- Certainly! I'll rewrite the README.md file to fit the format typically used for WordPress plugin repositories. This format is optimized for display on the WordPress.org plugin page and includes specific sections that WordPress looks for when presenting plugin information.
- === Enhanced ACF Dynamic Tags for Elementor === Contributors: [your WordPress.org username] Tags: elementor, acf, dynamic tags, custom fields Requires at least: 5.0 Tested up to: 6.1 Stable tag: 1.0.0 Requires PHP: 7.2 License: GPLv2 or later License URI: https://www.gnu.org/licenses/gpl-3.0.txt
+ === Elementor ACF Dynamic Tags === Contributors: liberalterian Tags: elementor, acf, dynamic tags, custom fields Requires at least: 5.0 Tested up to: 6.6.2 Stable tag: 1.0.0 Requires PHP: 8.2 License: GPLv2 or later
* * *
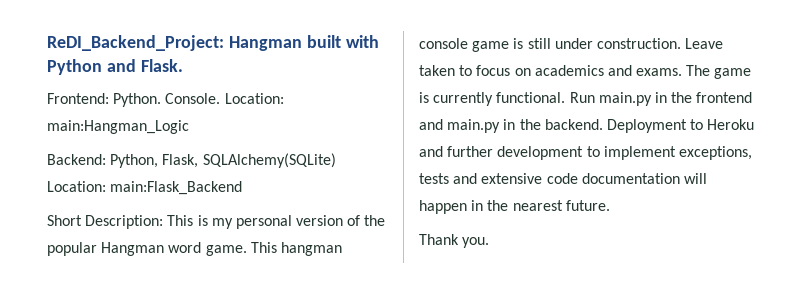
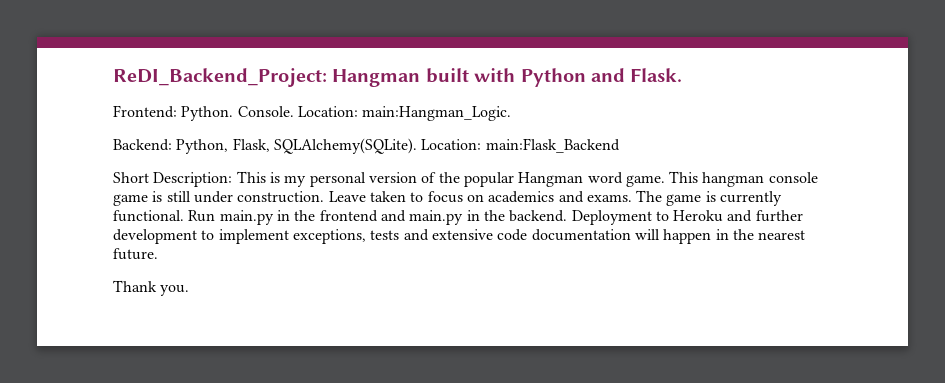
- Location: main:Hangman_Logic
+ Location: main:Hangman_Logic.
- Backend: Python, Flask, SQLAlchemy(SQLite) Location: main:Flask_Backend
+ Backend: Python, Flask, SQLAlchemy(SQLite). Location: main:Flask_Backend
* * *
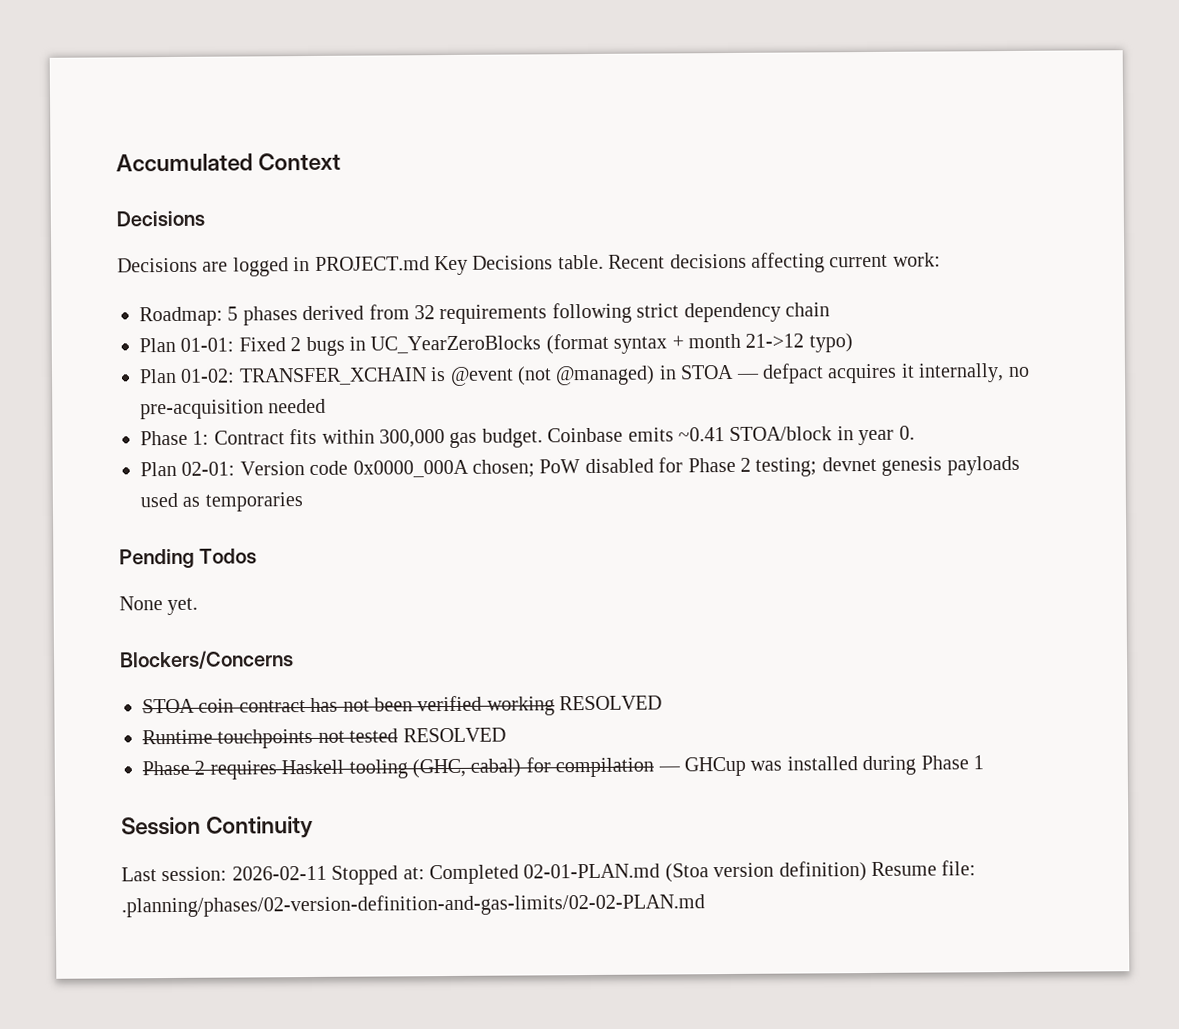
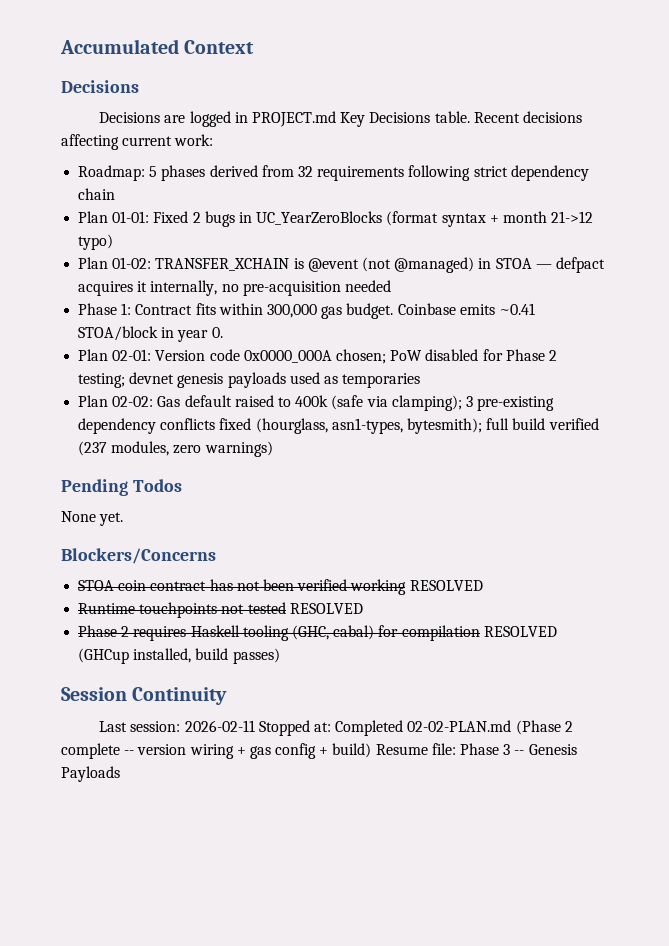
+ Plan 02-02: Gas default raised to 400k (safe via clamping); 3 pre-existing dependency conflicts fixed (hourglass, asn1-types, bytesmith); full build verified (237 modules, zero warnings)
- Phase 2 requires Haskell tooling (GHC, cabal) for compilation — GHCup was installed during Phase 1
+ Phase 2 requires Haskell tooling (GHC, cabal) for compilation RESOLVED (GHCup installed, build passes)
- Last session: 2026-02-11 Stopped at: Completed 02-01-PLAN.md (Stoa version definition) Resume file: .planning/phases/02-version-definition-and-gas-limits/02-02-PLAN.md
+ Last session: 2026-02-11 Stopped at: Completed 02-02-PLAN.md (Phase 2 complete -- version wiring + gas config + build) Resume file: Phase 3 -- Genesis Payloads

### Task objective
Provide the count of lines in the entries above that hold the word "Tags", and leave out everything else.

### Result
2